The trouble is that there are plenty of places around the world that still can break even at today’s prices. Russia, in particular, can produce gas cheaper than any UK fracking company could hope to. And there is no guarantee that Russia will not defend its European gas market share in the same way that Saudi Arabia has protected its oil market share against US frackers. The other side of the economic problem is no better; because were prices to rise to the point that fracking becomes profitable, the ensuing demand destruction would lead to a glut of gas similar to the current oil glut. In those circumstances, prices would have to come down again.

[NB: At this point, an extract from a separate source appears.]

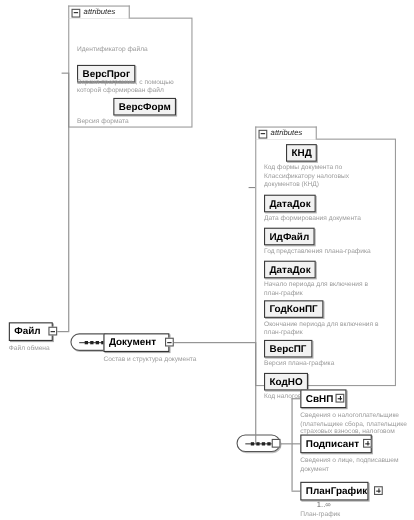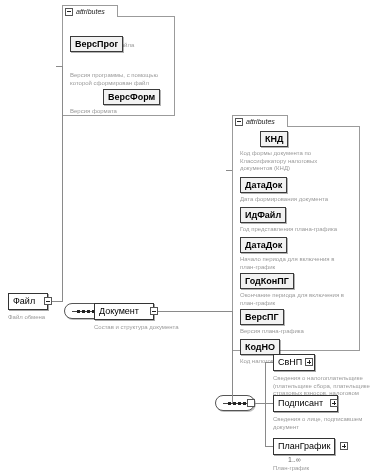"ВерсПрог" div.attr-chip { top: 36px -> 59px }
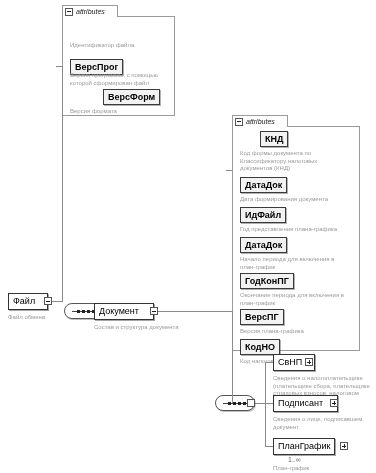"Файл" .node .node-label { font-weight: normal -> bold }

We could still get a lot of gas out of the ground in the process of learning that fracking is unprofitable. But by dashing headlong for a gas future while cutting almost everything else, the UK government (and it is worth noting that Wales, Scotland and Northern Ireland are much less enthusiastic) is taking a dangerous gamble that the UK shale gas industry will be able to profitably recover vast quantities of gas despite the failure of fracking to achieve this aim elsewhere in Europe. Indeed, even the US frackers, faced with the best drilling conditions, massive shale deposits, government support and the vast financial resources of Wall Street have failed to find more than a decade of profitable shale gas.
If the experts are right, and the frackers and their Tory government cheerleaders are wrong, the problem for the rest of us is that there is no Plan B.